ExxonMobil is one of the few global energy supermajors which for some time resisted the energy transition which is underway and will eventually lead to peak oil demand and ultimately sharply lower fossil fuel prices. After a bruising 2020 which saw Exxon, once the world’s third-largest listed company at the end of the 1990s, described as a zombie corporation the energy super major embarked on a new path. This includes rolling out a plan to manage the energy transition and push for a carbon-neutral global economy to check global warming as well as a focus on more profitable assets. By November 2020 Exxon had announced it planned to focus capital spending on those assets which will deliver the highest possible returns. That saw the global supermajor list Brazil, Guyana, and the Permian Basin as priorities in its 2021 capital budget of $16 billion to $19 billion. 

Exxon prioritized exploiting those assets because of the combination of low breakeven prices and the high-quality light and medium sweet crude oil that they produce. Exxon’s operational Liza-1 field in the Stabroek Block offshore Guyana is pumping oil at a breakeven price of $35 per barrel.

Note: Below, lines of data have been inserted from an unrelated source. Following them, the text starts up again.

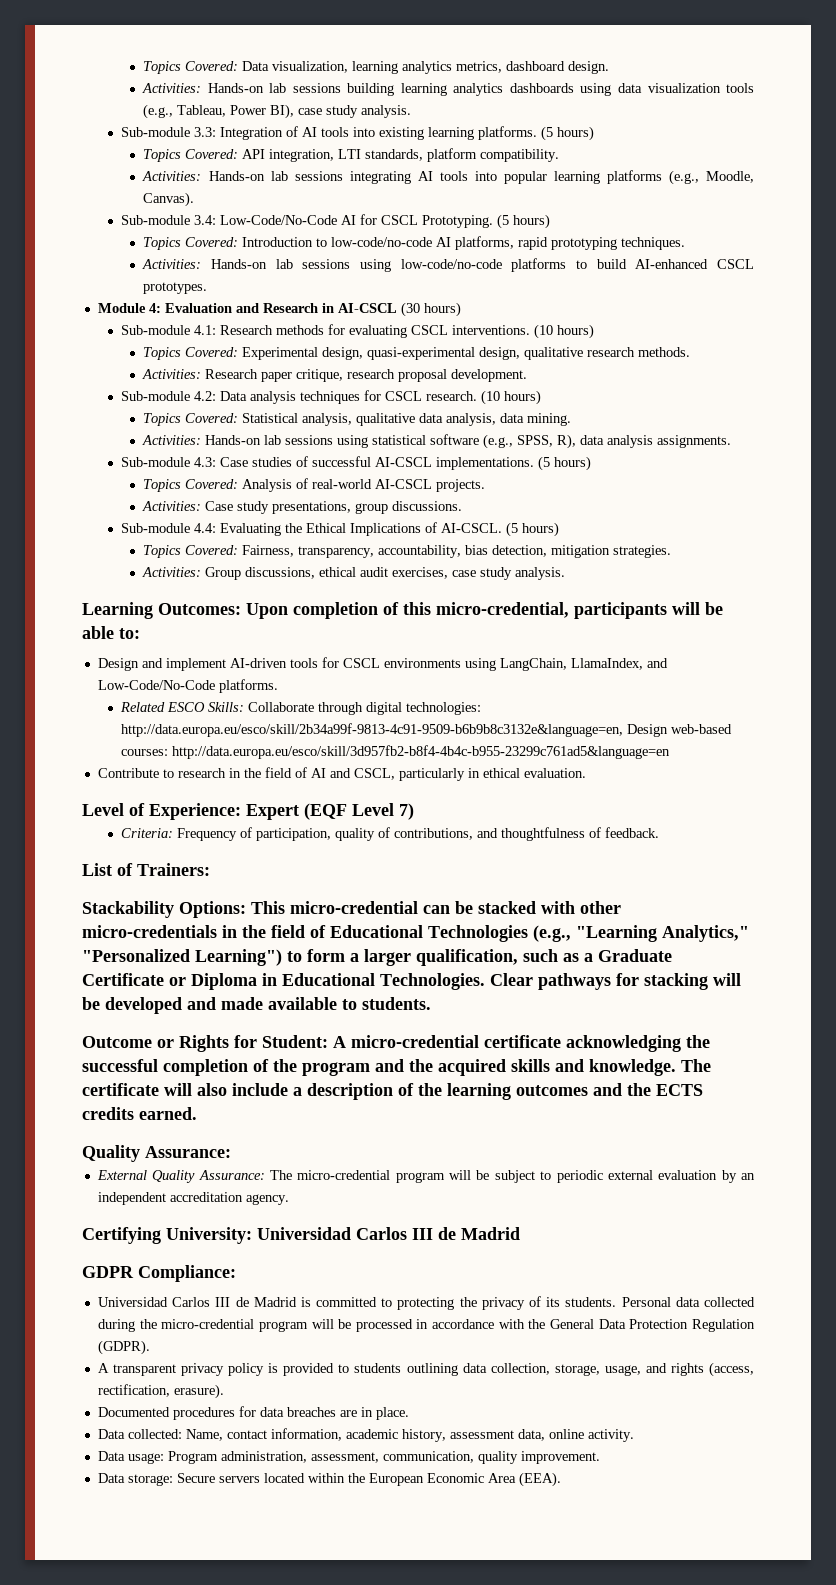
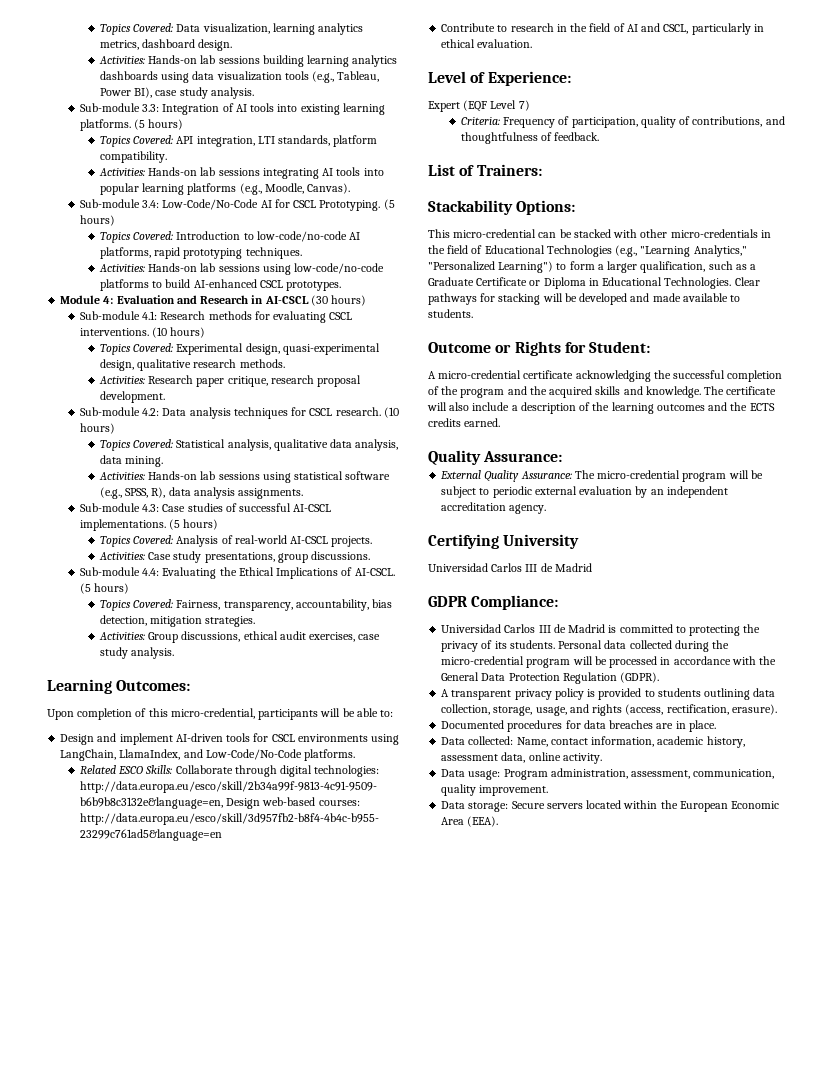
- Learning Outcomes: Upon completion of this micro-credential, participants will be able to:
+ Learning Outcomes:
+ Upon completion of this micro-credential, participants will be able to:
- Level of Experience: Expert (EQF Level 7)
+ Level of Experience:
+ Expert (EQF Level 7)
- Stackability Options: This micro-credential can be stacked with other micro-credentials in the field of Educational Technologies (e.g., "Learning Analytics," "Personalized Learning") to form a larger qualification, such as a Graduate Certificate or Diploma in Educational Technologies.
+ Stackability Options:
+ This micro-credential can be stacked with other micro-credentials in the field of Educational Technologies (e.g., "Learning Analytics," "Personalized Learning") to form a larger qualification, such as a Graduate Certificate or Diploma in Educational Technologies.
- Outcome or Rights for Student: A micro-credential certificate acknowledging the successful completion of the program and the acquired skills and knowledge.
+ Outcome or Rights for Student:
+ A micro-credential certificate acknowledging the successful completion of the program and the acquired skills and knowledge.
- Certifying University: Universidad Carlos III de Madrid
+ Certifying University
+ Universidad Carlos III de Madrid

That is expected to fall to $25 a barrel when the Liza Phase 2 project commences operations during 2025 pumping up to 220,000 barrels per day. That makes it more profitable than offshore Brazil where industry analysts estimate an average breakeven price of $35 to $45 per barrel. The Liza-1 field is even significantly less expensive than the Permian Basin, another core focus for Exxon, where the Federal Reserve Bank of Dallas found that new wells had a breakeven price of $46 to $53 per barrel. In an operating environment where West Texas Intermediate is selling for $64 per barrel and Brent is trading at around $67 a barrel, Exxon’s operations in those regions will be highly profitable.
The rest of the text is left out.